NTIA EO14028 Compliance
Background:
US Executive Order 14028 (May 2021) requires all software sold to the US federal government to include a Software Bill of Materials. The NTIA (National Telecommunications and Information Administration) defined the minimum data fields required in every SBOM.
The 7 NTIA Minimum Elements:
| # | Element | NTIA Definition | How Deptic collects it |
|---|---|---|---|
| 1 | Supplier Name | The name of an entity that creates, defines, and identifies components | For npm: package author field from registry. For Maven: groupID. For pip: PyPI maintainer.

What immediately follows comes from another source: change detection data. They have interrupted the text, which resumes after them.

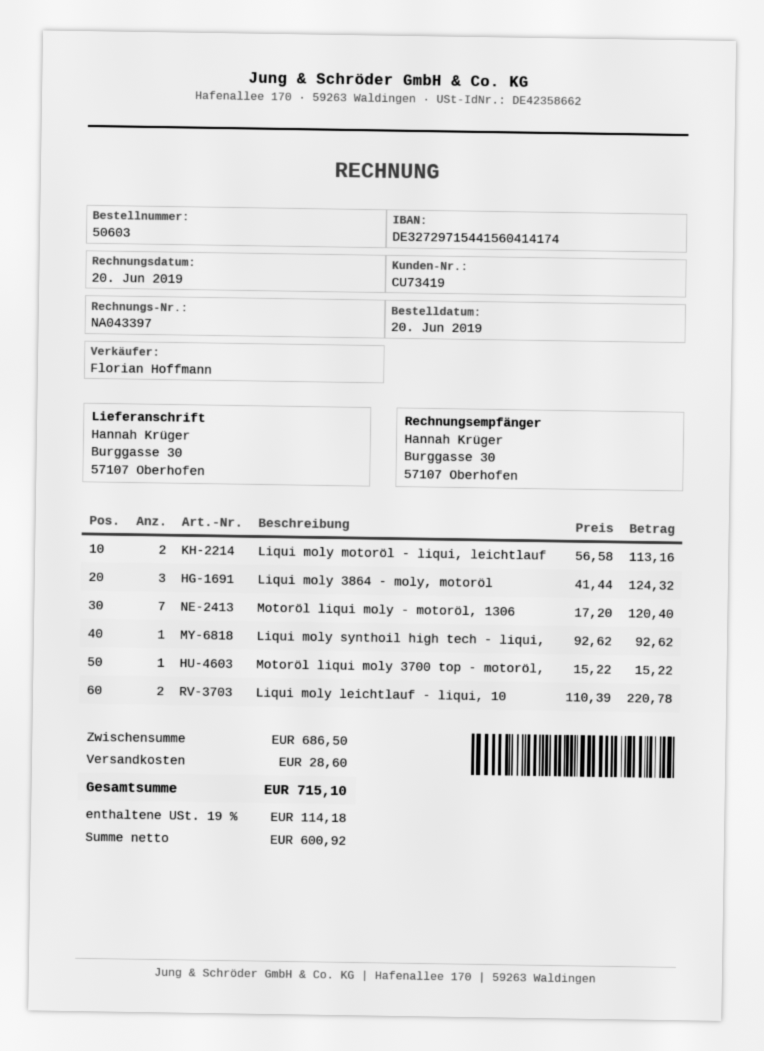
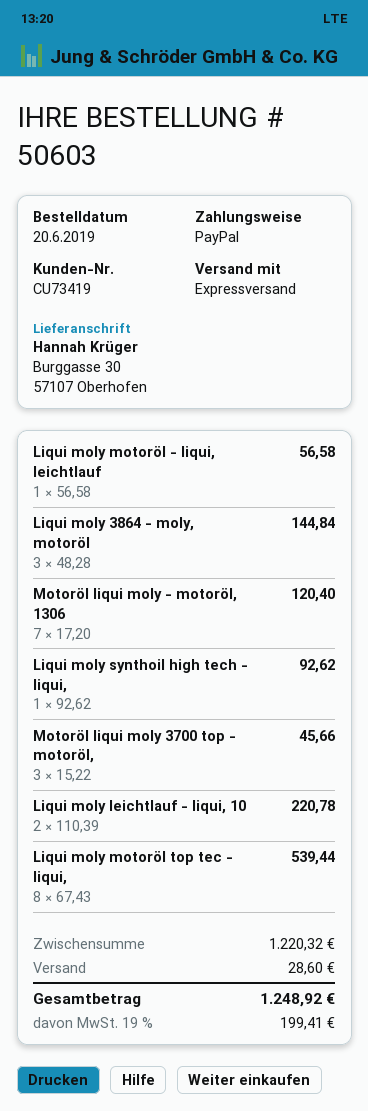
Liqui moly motoröl - liqui, leichtlauf: 2 x 56.58 = 113.16 -> 1 x 56.58 = 56.58
Liqui moly 3864 - moly, motoröl: 3 x 41.44 = 124.32 -> 3 x 48.28 = 144.84
Motoröl liqui moly 3700 top - motoröl,: 1 x 15.22 = 15.22 -> 3 x 15.22 = 45.66
Liqui moly motoröl top tec - liqui,: none -> 8 x 67.43 = 539.44
subtotal: 686.50 -> 1220.32
tax: 19% = 114.18 -> 19% = 199.41
total: 715.10 -> 1248.92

Note: often unavailable — most common reason for scores below 100. |
| 2 | Component Name | Designation assigned to a unit of software defined by the originating supplier | Package name field from manifest |
| 3 | Version of the Component | Identifier used by the supplier to specify a change in software from a previously identified version | Version field from manifest and registry |
| 4 | Other Unique Identifiers | Other identifiers that are used to identify a component, or serve as a look-up key | Package URL (PURL) generated per component using standard pkg: scheme |
| 5 | Dependency Relationship | Characterizing the relationship that an upstream component X is included in software Y | Depth field: 0=direct, 1=transitive L1, 2=transitive L2. ParentName field links child to parent. |
| 6 | Author of SBOM Data | The name of the entity that creates the SBOM data for this component | "Deptic v1.2.0" set as SBOM author in all exports |
| 7 | Timestamp | Record of the date and time of the SBOM data assembly | UTC timestamp set at scan completion |
Scoring algorithm:
go
score = 0
Element 1 (Supplier):
coverage = components with non-empty supplier / total components
if coverage == 100% → +14 points
else → +14 * (coverage / 100)
Element 2 (Component Name):
coverage = components with non-empty name / total
passed = coverage == 100%
if passed → +14 points
Element 3 (Version):
coverage = components where version != "" AND != "unknown" AND != "latest"
passed = coverage == 100%
if passed → +14 points
Element 4 (Unique Identifiers / PURL):
valid PURL = name + version + ecosystem all present
coverage = components with valid PURL / total
if coverage == 100% → +14 points
Element 5 (Dependency Relationships):
count = components where depth > 0 AND parent_name != ""
passed = count > 0
if passed → +14 points
Element 6 (SBOM Author):
passed = sbom_author != "" AND sbom_tool != ""
if passed → +14 points
Element 7 (Timestamp):
passed = generated_at is valid and within last 365 days
if passed → +14 points
final_score = sum of all elements (max 100, 2 points rounding)Compliance status thresholds:
| Score | Status | Meaning |
|---|---|---|
| 95–100 | COMPLIANT | Meets all NTIA minimum elements |
| 75–94 | PARTIALLY COMPLIANT | Meets most elements, minor gaps |
| 0–74 | NON-COMPLIANT | Significant data gaps — not suitable for federal submission |
The most common reason for scores below 100 is missing Supplier Name data. npm packages rarely include author metadata. Maven packages using groupID as supplier (e.g., org.springframework) are considered compliant for this element.